UC Santa Barbara

Proteases regulate many biological processes through their ability to activate or inactivate their target substrates and therefore present unique opportunities for therapeutic application. Because proteases catalytically turnover proteins, they could potentially be used at lower doses in therapy, reducing the cost of treatment. However, many proteases are capable of cleaving multiple physiological substrates. Therefore their activity, expression, and localization are tightly controlled to prevent unwanted proteolysis that could lead to side effects. Currently approved protease therapeutics rely on naturally evolved specificities and are often used for protease replacement therapy in genetically deficient patients. The clinical use of proteases in replacement therapy has been successful due to the narrow substrate specificity of these enzymes, which limits their toxicity. However, the application of proteases in therapy could be extended beyond their native biological functions. The emergence of methods for engineering proteases with new activities and narrow specificities toward substrates relevant in disease could greatly expand their therapeutic potential.

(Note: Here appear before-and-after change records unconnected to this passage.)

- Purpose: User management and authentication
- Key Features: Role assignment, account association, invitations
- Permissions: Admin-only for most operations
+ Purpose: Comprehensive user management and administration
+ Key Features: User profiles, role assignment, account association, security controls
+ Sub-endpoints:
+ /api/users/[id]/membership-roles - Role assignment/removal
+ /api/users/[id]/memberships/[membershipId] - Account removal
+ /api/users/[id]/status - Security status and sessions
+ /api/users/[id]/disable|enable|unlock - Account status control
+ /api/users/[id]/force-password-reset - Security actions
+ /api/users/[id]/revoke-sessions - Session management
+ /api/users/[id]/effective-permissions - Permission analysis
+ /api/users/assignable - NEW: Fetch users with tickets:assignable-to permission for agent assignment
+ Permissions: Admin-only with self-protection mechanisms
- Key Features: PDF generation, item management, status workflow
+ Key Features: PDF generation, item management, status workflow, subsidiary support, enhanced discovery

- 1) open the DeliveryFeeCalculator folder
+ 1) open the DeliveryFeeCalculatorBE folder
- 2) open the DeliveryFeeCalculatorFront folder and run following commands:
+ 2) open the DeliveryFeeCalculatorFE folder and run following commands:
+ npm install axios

Here we have developed a novel intracellular screen in yeast for redesigning the specificity of human secreted proteases which we have termed protease evolution via cleavage of an intracellular substrate (PrECISE). Using PrECISE, a protease library and a target substrate flanked by fluorescent proteins CyPet and YPet, capable of Fӧrster resonance energy transfer (FRET), are co-expressed in the endoplasmic reticulum (ER) of yeast. The ER provides an oxidizing environment for the formation of disulfide bonds common to human secreted proteases and the co-localization of the protease and substrate promotes cleavage. Protease activity on the selection substrate leads to loss of intracellular FRET and increases cyan fluorescence enabling screening of large protease libraries using fluorescence activated cell sorting (FACS). As a model system, we screened randomly mutated and rationally designed libraries of the secreted protease human kallikrein 7 (hK7) using PrECISE to isolate variants with improved selectivity toward the hydrophobic core of the amyloid beta peptide (Aβ8: KLVF↓F↓AED).

Sequential rounds of low error rate random mutagenesis were found to be most effective in altering protease selectivity by incrementally introducing and screening for beneficial substitutions. Findings from our work emphasize the importance of screening large libraries during protease evolution since multiple substitutions were required to alter hK7 selectivity for Aβ. The substitutions found to improve hK7 selectivity would be impossible to predict since the majority were located far from the hK7 active site. Interestingly, improvements in selectivity were accompanied by a reduction in toxicity of the protease variant toward mammalian cells and improved resistance to wild-type inhibitors. Analysis of the crystal structures of improved variants provided insights to the potential mechanisms that affected hK7 activity and selectivity. The PrECISE method and techniques developed here can be broadly applied to evolve human proteases for specific degradation of toxic proteins involved in disease to enable their greater use in therapy.